Speaking of evangelism in schools, Brad Dacus talks about the “Big Lie” of the separation of church and state. The concept actually comes from Thomas Jefferson, who said he believed government should not step in and make decisions within the church – not the other way around. Dacus says very bluntly, “The next time a school administrator, teacher, or government official attempts to silence you with the big lie, just ask him or her to show you where it is in the Constitution” (Reclaim Your School, pg. 21). He goes on to state, “The greatest curtailment of evangelism in public schools is not the absence of legal opportunities, but the ignorance of legal opportunities” (pg. 22).

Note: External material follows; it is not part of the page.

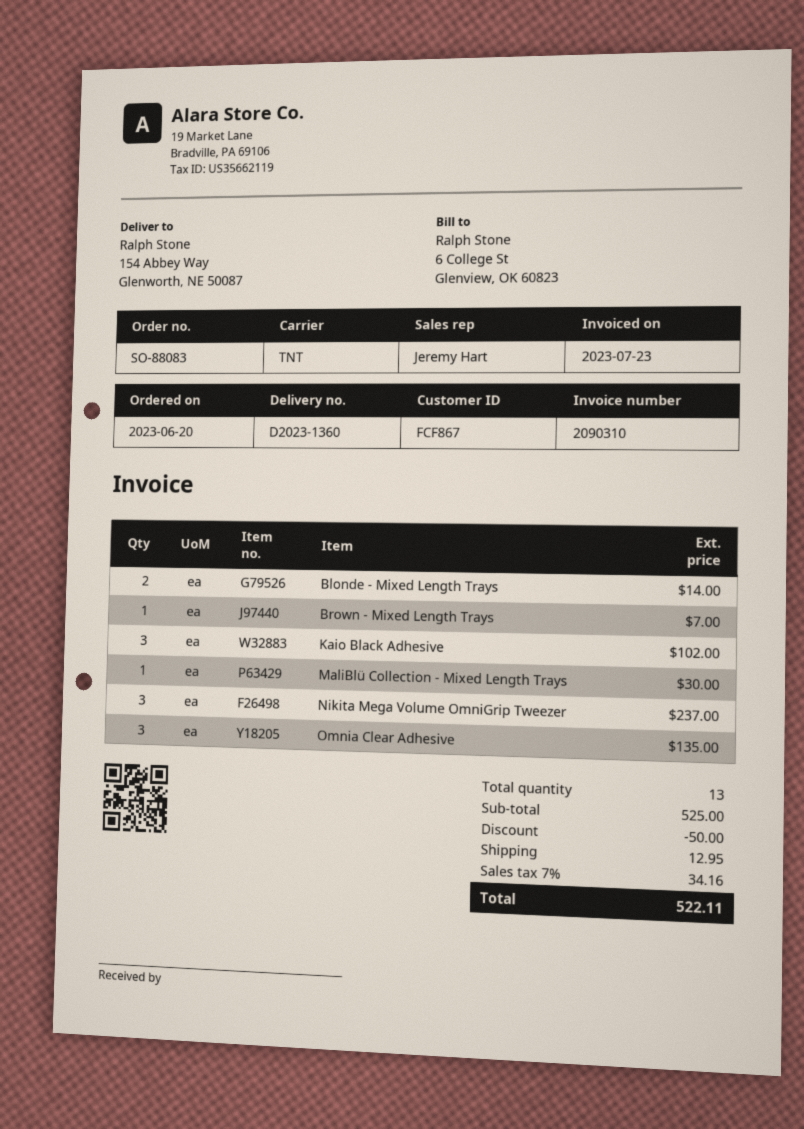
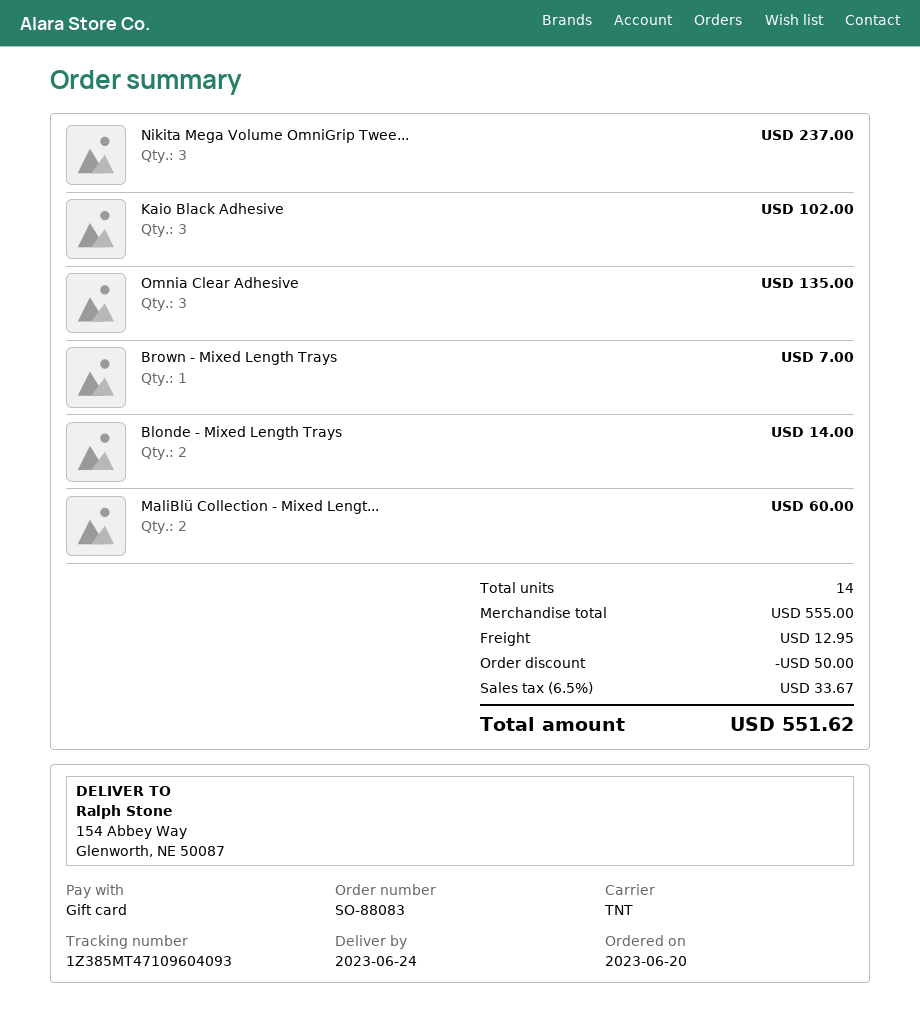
MaliBlü Collection - Mixed Length Trays: 1 for 30.00 -> 2 for 60.00
total quantity: 13 -> 14
subtotal: 525.00 -> 555.00
tax: 7% = 34.16 -> 6.5% = 33.67
total: 522.11 -> 551.62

The law and school rules might prevent teachers from leading their students in prayer or teaching from the Bible as truth, and thus promoting Christianity, but that does not keep students from bringing their own copy of the Scriptures with them, praying on their own, or telling others about their faith in Jesus. In fact, if a student is told they cannot bring a Bible or pray in school, parents and students should know that is against the law. It is important to remember, as stated earlier, that the Bible should not be a distraction to a school’s curriculum. Therefore, children should not avoid paying attention in class, because they are reading their Bible. Instead, they should be respectful, and read between class or during lunch.
If you want to know more on this topic, I highly recommend reading “Reclaim Your School” by Brad & Suzanne Dacus. They explain the actual law, and they also suggest ways for students to legally share the Gospel in their schools.